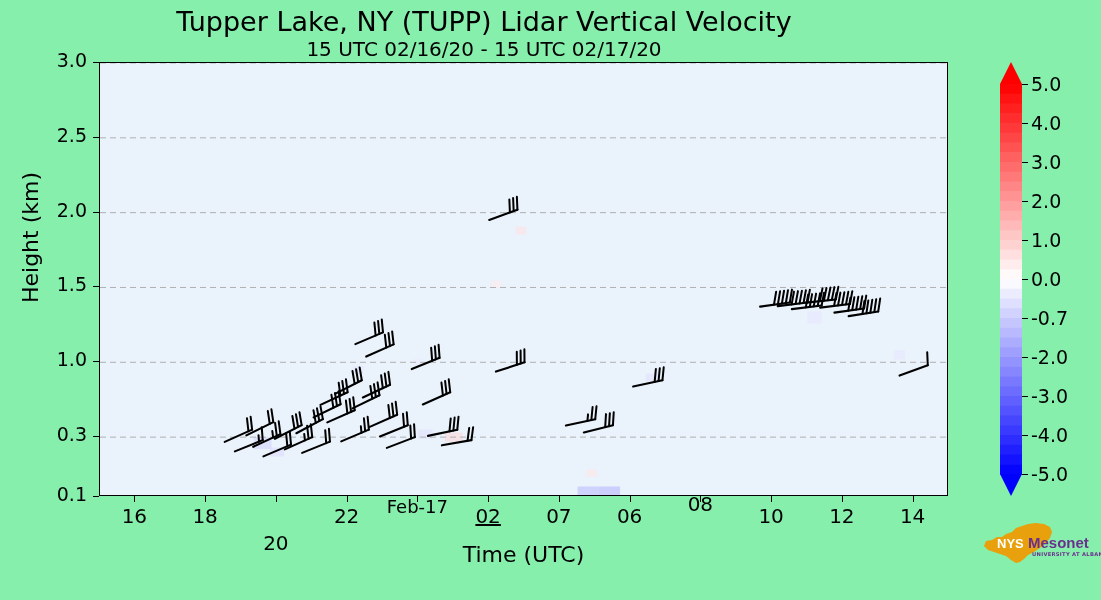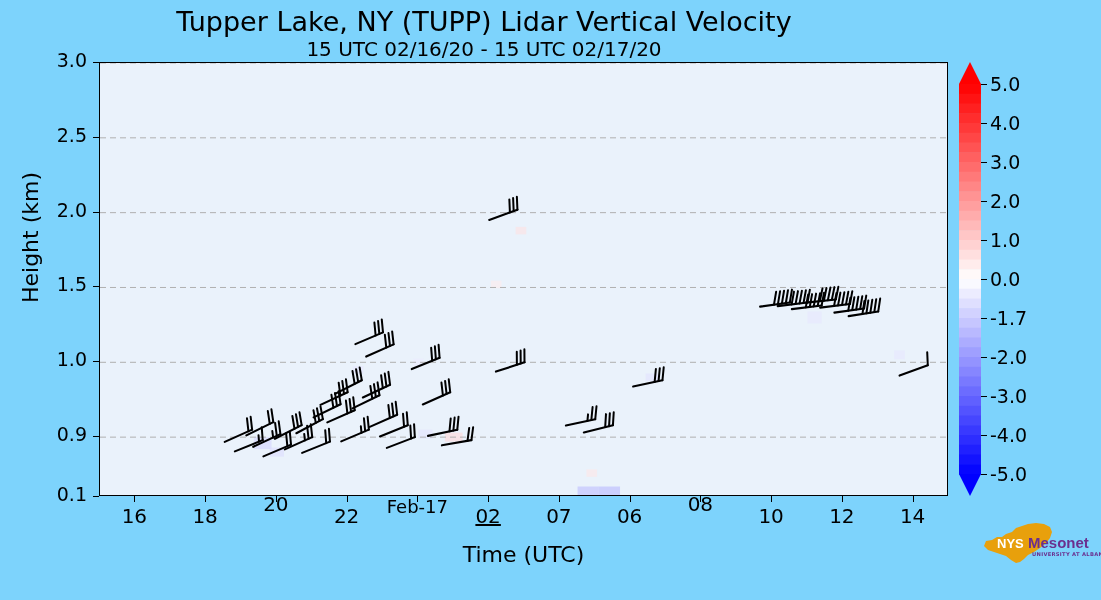--- a/index.html
+++ b/index.html
@@ -20,7 +20,7 @@
     left: 0; top: 0;
     width: 1101px;
     height: 600px;
-    background: #7dd3fc;
+    background: #86efac;
   }
   
   .title-main {

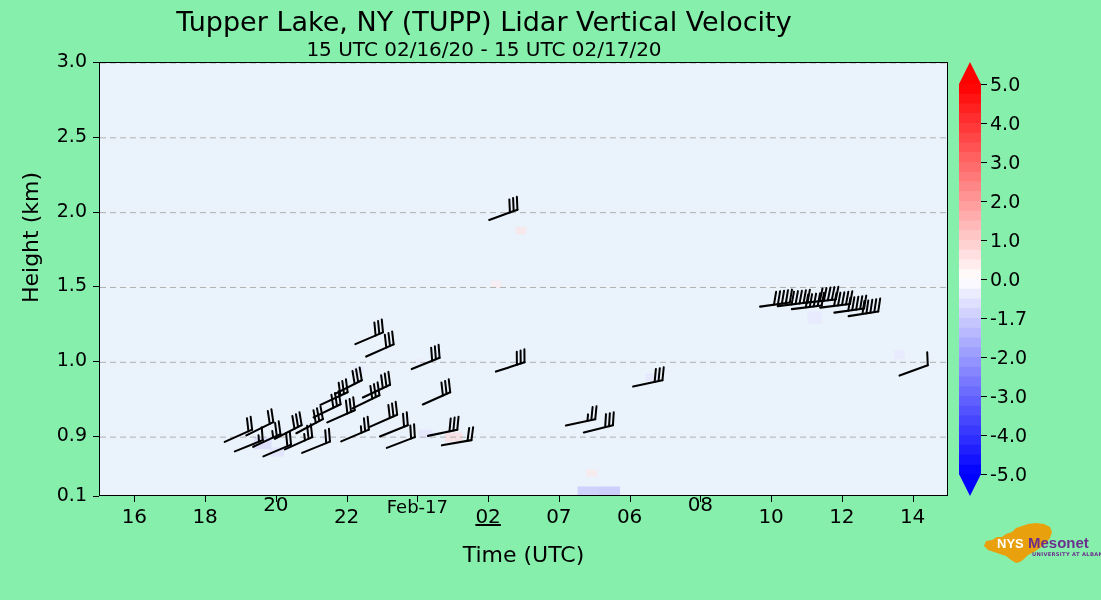--- a/index.html
+++ b/index.html
@@ -110,7 +110,7 @@
   
   #colorbar-wrap {
     position: absolute;
-    left: 959px;
+    left: 1000px;
     top: 62px;
     width: 36px;
     height: 434px;

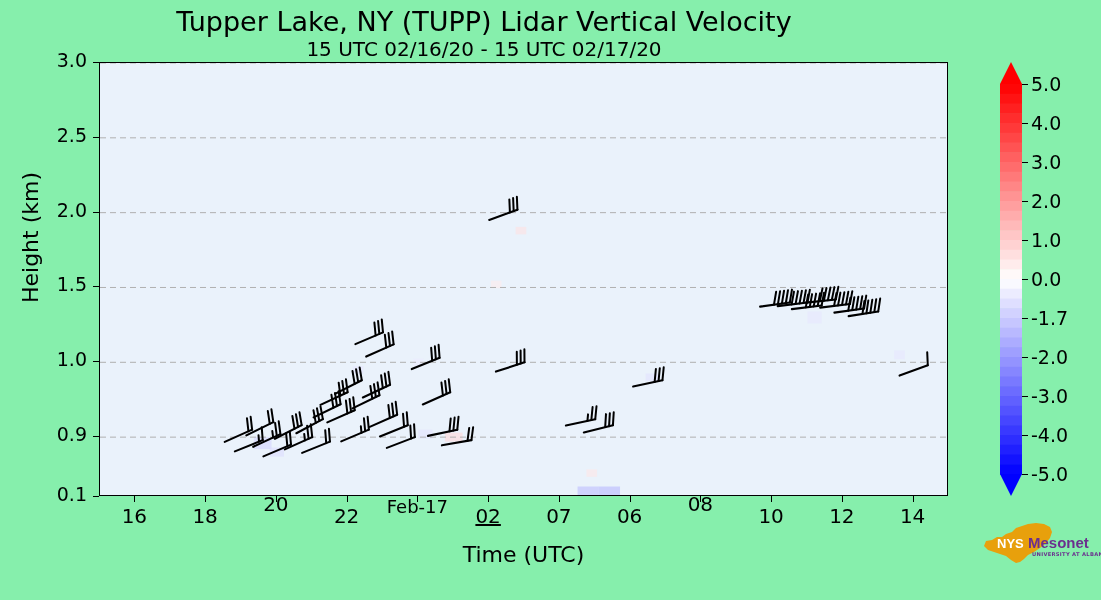--- a/index.html
+++ b/index.html
@@ -519,7 +519,7 @@
         <div class="cb-tick" style="top: 217px;"></div>
         <div class="cb-label" style="top: 217px;">0.0</div>
         <div class="cb-tick" style="top: 256px;"></div>
-        <div class="cb-label" style="top: 256px;">-1.7</div>
+        <div class="cb-label" style="top: 256px;">-0.7</div>
         <div class="cb-tick" style="top: 295px;"></div>
         <div class="cb-label" style="top: 295px;">-2.0</div>
         <div class="cb-tick" style="top: 334px;"></div>

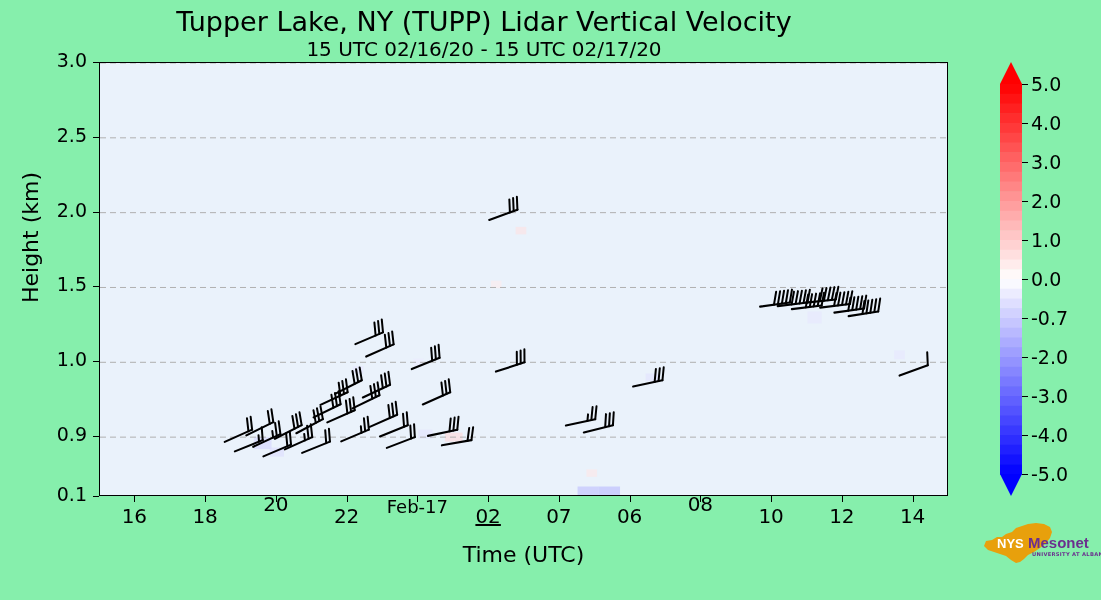--- a/index.html
+++ b/index.html
@@ -421,7 +421,7 @@
       <div class="ytick-mark" style="left: 93px; top: 496px;"></div>
       <div class="ytick-label" style="left: 0px; width: 87px; top: 483px;">0.1</div>
       <div class="ytick-mark" style="left: 93px; top: 436.138px;"></div>
-      <div class="ytick-label" style="left: 0px; width: 87px; top: 423.138px;">0.9</div>
+      <div class="ytick-label" style="left: 0px; width: 87px; top: 423.138px;">0.3</div>
       <div class="ytick-mark" style="left: 93px; top: 361.31px;"></div>
       <div class="ytick-label" style="left: 0px; width: 87px; top: 348.31px;">1.0</div>
       <div class="ytick-mark" style="left: 93px; top: 286.483px;"></div>

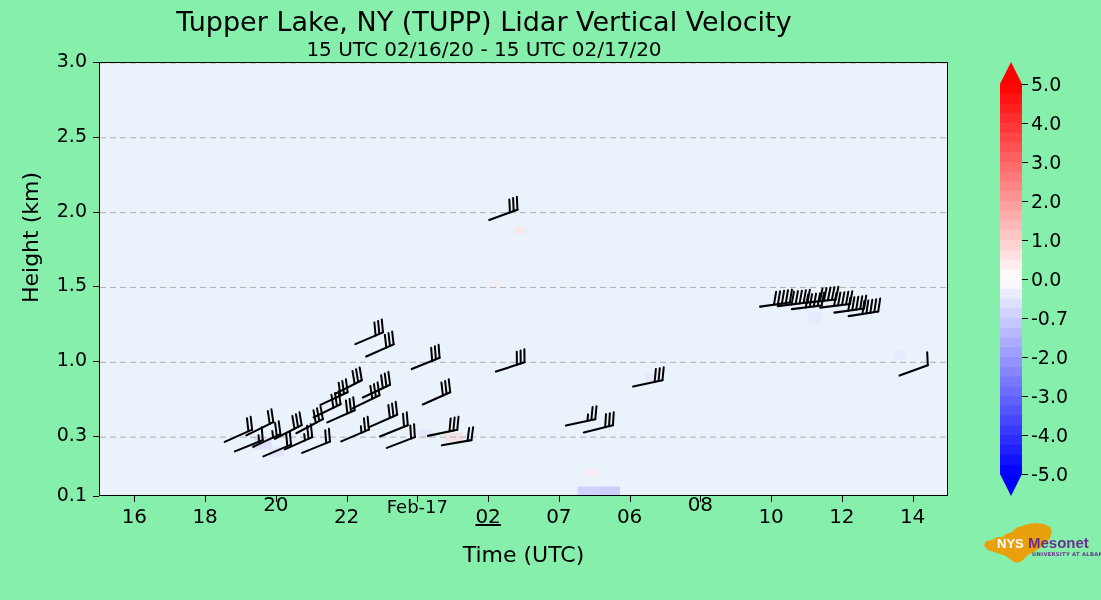--- a/index.html
+++ b/index.html
@@ -439,7 +439,7 @@
       <div class="xtick-mark" style="left: 205.125px; top: 496px;"></div>
       <div class="xtick-label" style="left: 205.125px; top: 504px;">18</div>
       <div class="xtick-mark" style="left: 275.875px; top: 496px;"></div>
-      <div class="xtick-label" style="left: 275.875px; top: 492px;">20</div>
+      <div class="xtick-label" style="left: 275.875px; top: 531px;">20</div>
       <div class="xtick-mark" style="left: 346.625px; top: 496px;"></div>
       <div class="xtick-label" style="left: 346.625px; top: 504px;">22</div>
       <div class="xtick-mark" style="left: 417.375px; top: 496px;"></div>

§ **Task statement**
The whole listing, pictures excluded, should be output exactly.

§ **Written answer**
--- a/index.html
+++ b/index.html
@@ -20,7 +20,7 @@
     left: 0; top: 0;
     width: 1101px;
     height: 600px;
-    background: #7dd3fc;
+    background: #86efac;
   }
   
   .title-main {

--- a/index.html
+++ b/index.html
@@ -110,7 +110,7 @@
   
   #colorbar-wrap {
     position: absolute;
-    left: 959px;
+    left: 1000px;
     top: 62px;
     width: 36px;
     height: 434px;

--- a/index.html
+++ b/index.html
@@ -519,7 +519,7 @@
         <div class="cb-tick" style="top: 217px;"></div>
         <div class="cb-label" style="top: 217px;">0.0</div>
         <div class="cb-tick" style="top: 256px;"></div>
-        <div class="cb-label" style="top: 256px;">-1.7</div>
+        <div class="cb-label" style="top: 256px;">-0.7</div>
         <div class="cb-tick" style="top: 295px;"></div>
         <div class="cb-label" style="top: 295px;">-2.0</div>
         <div class="cb-tick" style="top: 334px;"></div>

--- a/index.html
+++ b/index.html
@@ -421,7 +421,7 @@
       <div class="ytick-mark" style="left: 93px; top: 496px;"></div>
       <div class="ytick-label" style="left: 0px; width: 87px; top: 483px;">0.1</div>
       <div class="ytick-mark" style="left: 93px; top: 436.138px;"></div>
-      <div class="ytick-label" style="left: 0px; width: 87px; top: 423.138px;">0.9</div>
+      <div class="ytick-label" style="left: 0px; width: 87px; top: 423.138px;">0.3</div>
       <div class="ytick-mark" style="left: 93px; top: 361.31px;"></div>
       <div class="ytick-label" style="left: 0px; width: 87px; top: 348.31px;">1.0</div>
       <div class="ytick-mark" style="left: 93px; top: 286.483px;"></div>

--- a/index.html
+++ b/index.html
@@ -439,7 +439,7 @@
       <div class="xtick-mark" style="left: 205.125px; top: 496px;"></div>
       <div class="xtick-label" style="left: 205.125px; top: 504px;">18</div>
       <div class="xtick-mark" style="left: 275.875px; top: 496px;"></div>
-      <div class="xtick-label" style="left: 275.875px; top: 492px;">20</div>
+      <div class="xtick-label" style="left: 275.875px; top: 531px;">20</div>
       <div class="xtick-mark" style="left: 346.625px; top: 496px;"></div>
       <div class="xtick-label" style="left: 346.625px; top: 504px;">22</div>
       <div class="xtick-mark" style="left: 417.375px; top: 496px;"></div>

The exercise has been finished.